### Data
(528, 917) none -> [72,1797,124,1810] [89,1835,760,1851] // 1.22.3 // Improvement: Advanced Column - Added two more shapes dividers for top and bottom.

==

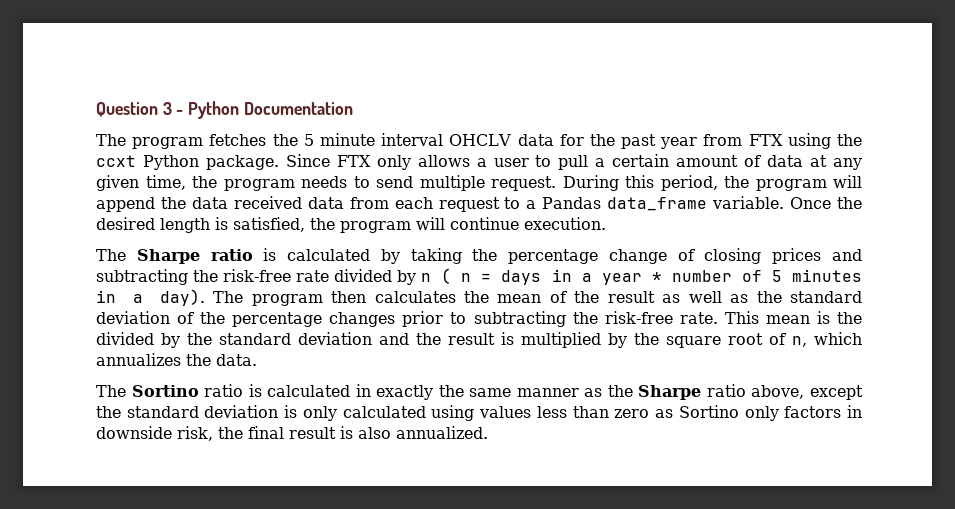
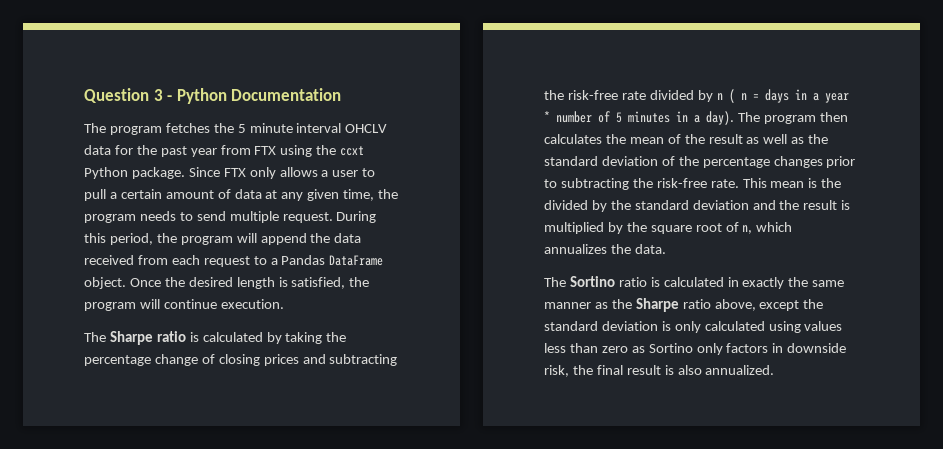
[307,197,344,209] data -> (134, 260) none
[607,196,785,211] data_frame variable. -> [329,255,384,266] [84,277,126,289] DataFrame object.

...

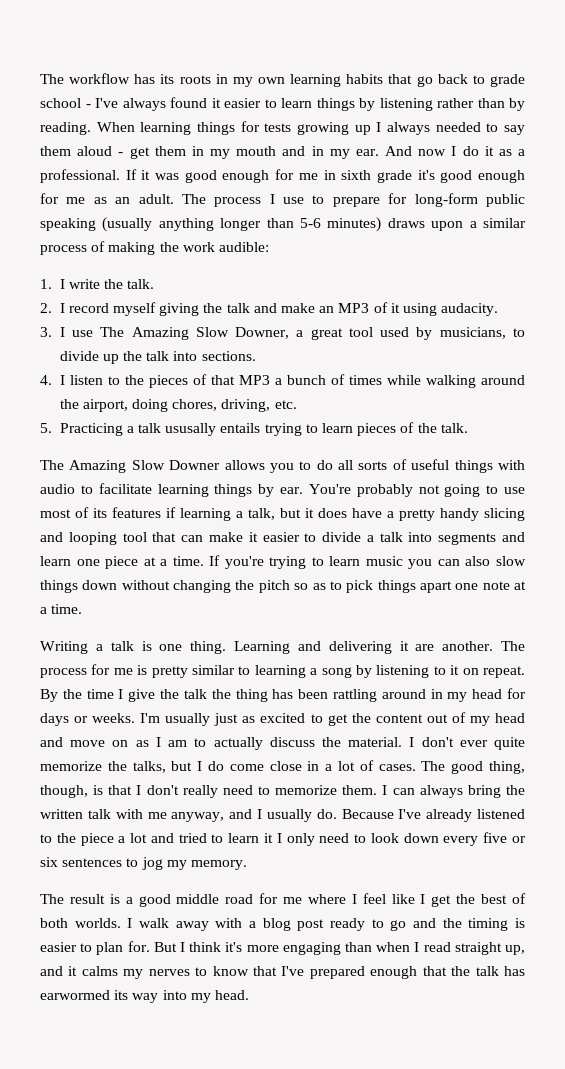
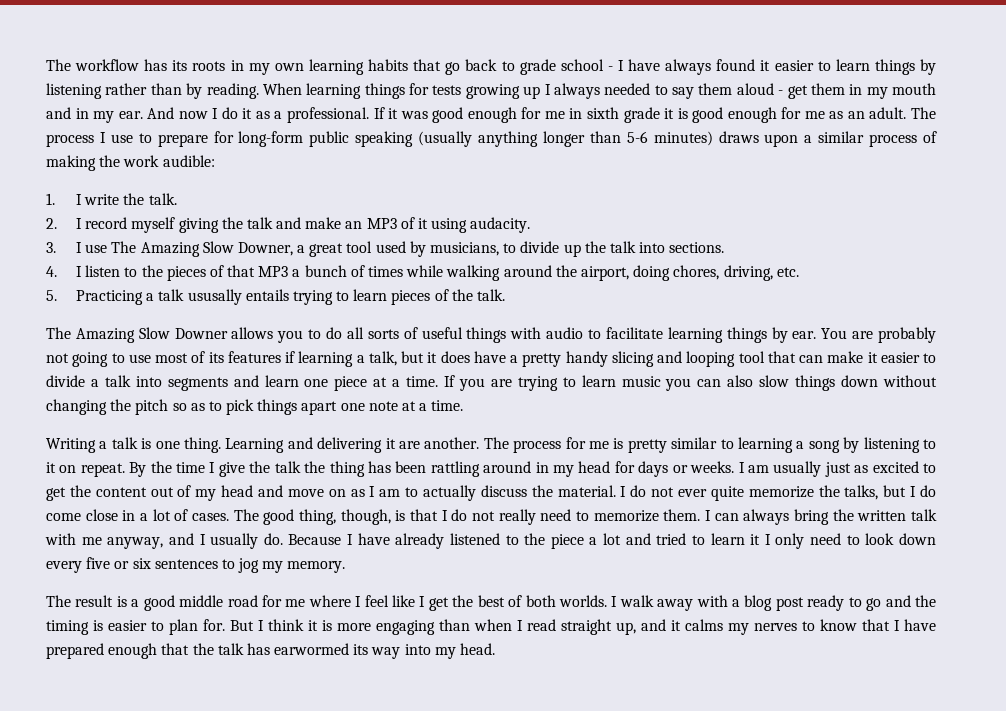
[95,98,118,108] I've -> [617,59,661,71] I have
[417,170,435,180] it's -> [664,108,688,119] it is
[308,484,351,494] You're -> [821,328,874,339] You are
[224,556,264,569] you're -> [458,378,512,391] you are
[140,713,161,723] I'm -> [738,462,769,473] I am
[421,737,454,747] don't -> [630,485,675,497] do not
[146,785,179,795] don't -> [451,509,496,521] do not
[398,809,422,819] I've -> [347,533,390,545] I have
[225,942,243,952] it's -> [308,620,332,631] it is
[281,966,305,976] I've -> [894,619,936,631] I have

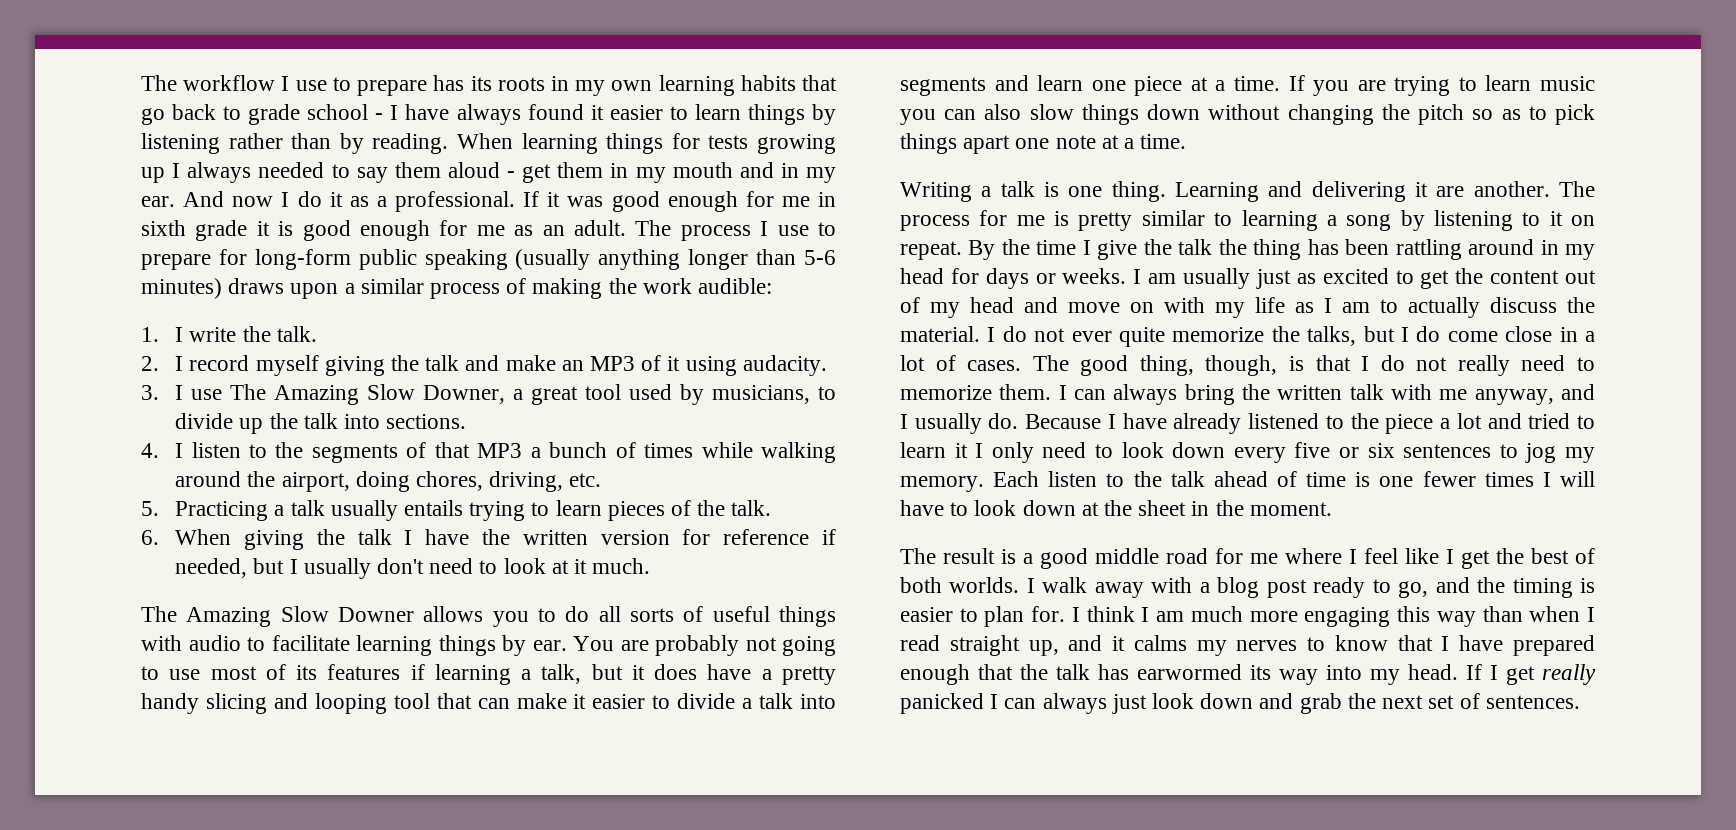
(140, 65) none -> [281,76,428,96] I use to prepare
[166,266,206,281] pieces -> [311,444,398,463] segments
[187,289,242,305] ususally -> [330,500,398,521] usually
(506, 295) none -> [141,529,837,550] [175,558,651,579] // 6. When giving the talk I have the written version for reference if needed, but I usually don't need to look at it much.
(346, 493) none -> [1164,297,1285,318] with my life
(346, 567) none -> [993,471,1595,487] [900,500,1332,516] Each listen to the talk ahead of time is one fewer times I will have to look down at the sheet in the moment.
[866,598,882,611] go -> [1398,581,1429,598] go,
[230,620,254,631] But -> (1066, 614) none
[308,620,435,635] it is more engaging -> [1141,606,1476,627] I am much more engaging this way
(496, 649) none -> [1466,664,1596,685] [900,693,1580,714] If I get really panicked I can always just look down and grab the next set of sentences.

### Your goal
Filter the entries down to the lines holding the string "talk". Copy each of those lines.

### Answer space
(506, 295) none -> [141,529,837,550] [175,558,651,579] // 6. When giving the talk I have the written version for reference if needed, but I usually don't need to look at it much.
(346, 567) none -> [993,471,1595,487] [900,500,1332,516] Each listen to the talk ahead of time is one fewer times I will have to look down at the sheet in the moment.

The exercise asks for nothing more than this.